# Task to carry out
Keep the pictures out, and restate the listing that follows exactly as written.

↓↓↓

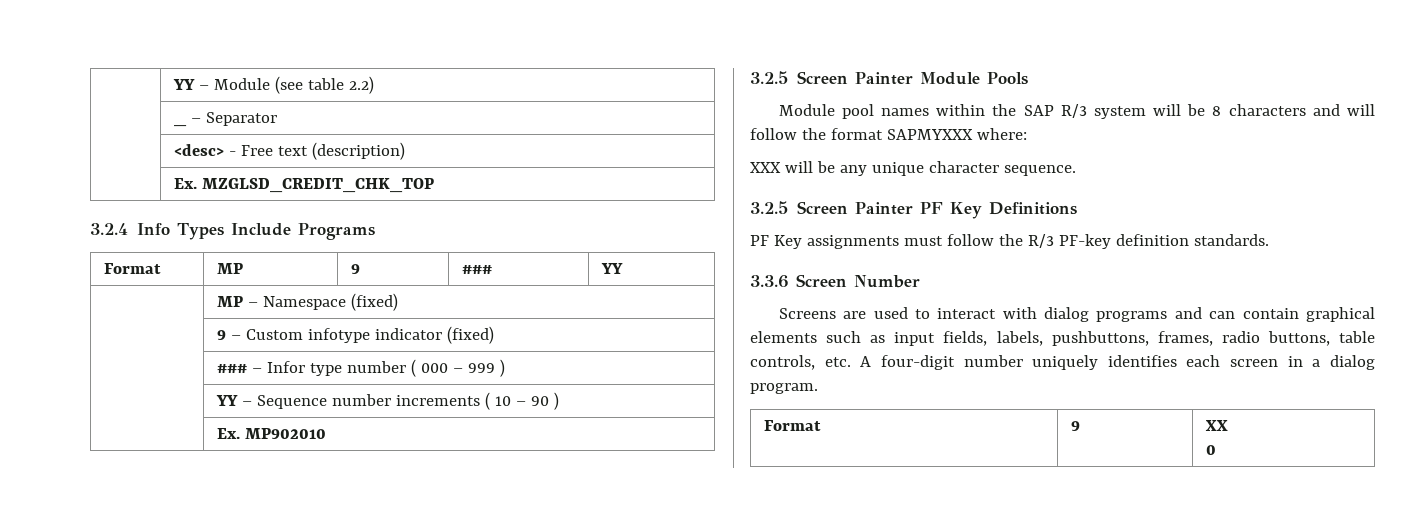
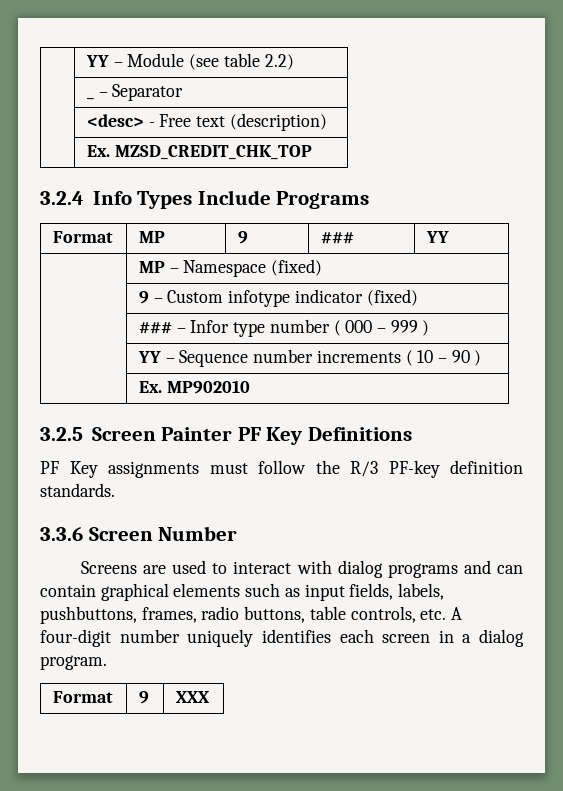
- | Ex. MZGLSD_CREDIT_CHK_TOP
+ | Ex. MZSD_CREDIT_CHK_TOP
- 3.2.5 Screen Painter Module Pools
- Module pool names within the SAP R/3 system will be 8 characters and will follow the format SAPMYXXX where:
- XXX will be any unique character sequence.
- Format | 9 | XX
- 0
+ Format | 9 | XXX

↑↑↑

# Response to this exercise
- | Ex. MZGLSD_CREDIT_CHK_TOP
+ | Ex. MZSD_CREDIT_CHK_TOP
- 3.2.5 Screen Painter Module Pools
- Module pool names within the SAP R/3 system will be 8 characters and will follow the format SAPMYXXX where:
- XXX will be any unique character sequence.
- Format | 9 | XX
- 0
+ Format | 9 | XXX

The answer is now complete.